═════ Task input
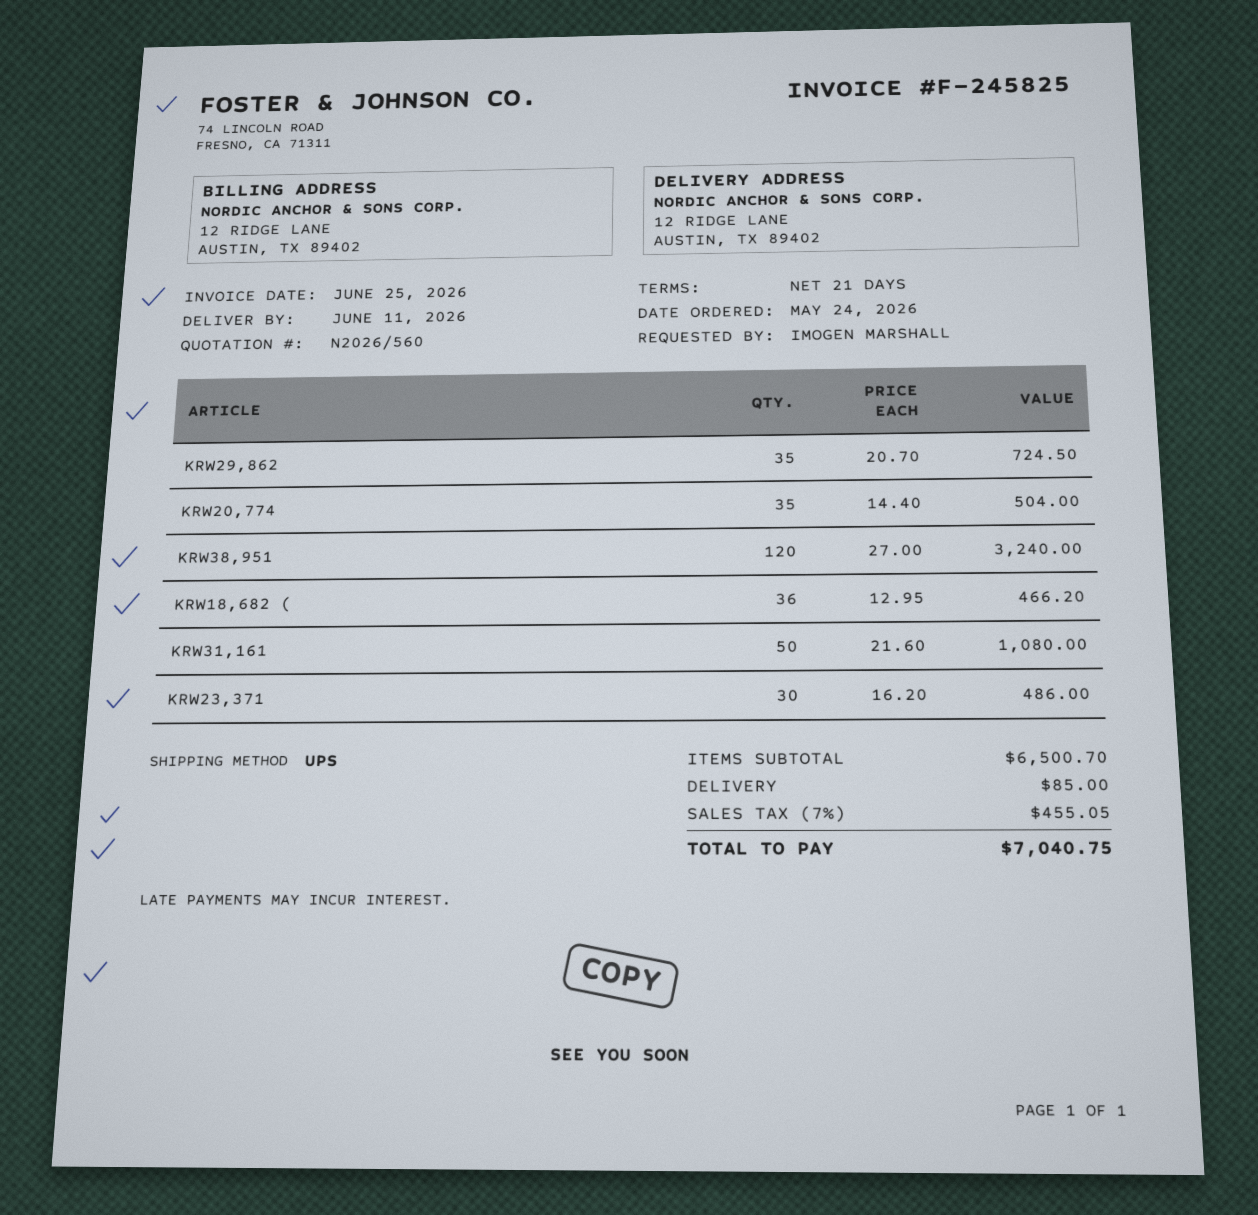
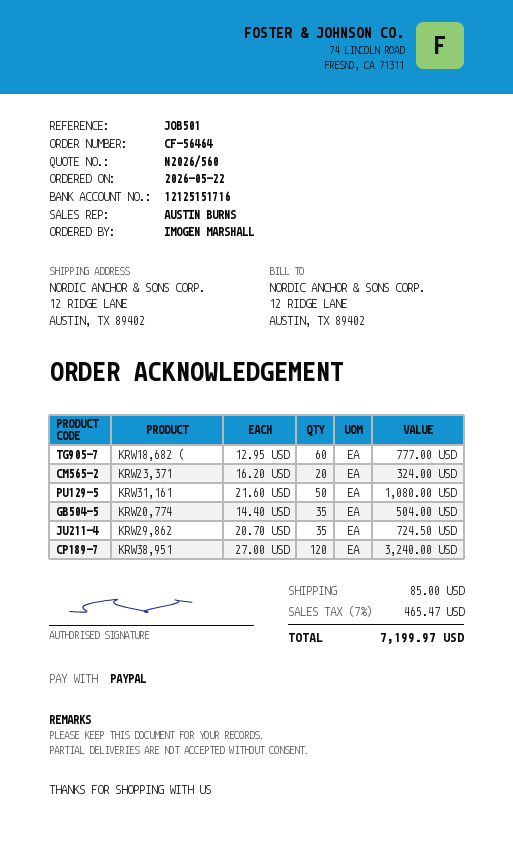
order date: 2026-05-24 -> 2026-05-22
KRW18,682 (: 36 x 12.95 = 466.20 -> 60 x 12.95 = 777.00
KRW23,371: 30 x 16.20 = 486.00 -> 20 x 16.20 = 324.00
tax: 7% = 455.05 -> 7% = 465.47
total: 7040.75 -> 7199.97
══════════
■ **What you should do**: From the line containing "KRW18,682 (: 36" down to the last line of the listing above, give every line again exactly, and add nothing.

■ **Completed exercise**:
KRW18,682 (: 36 x 12.95 = 466.20 -> 60 x 12.95 = 777.00
KRW23,371: 30 x 16.20 = 486.00 -> 20 x 16.20 = 324.00
tax: 7% = 455.05 -> 7% = 465.47
total: 7040.75 -> 7199.97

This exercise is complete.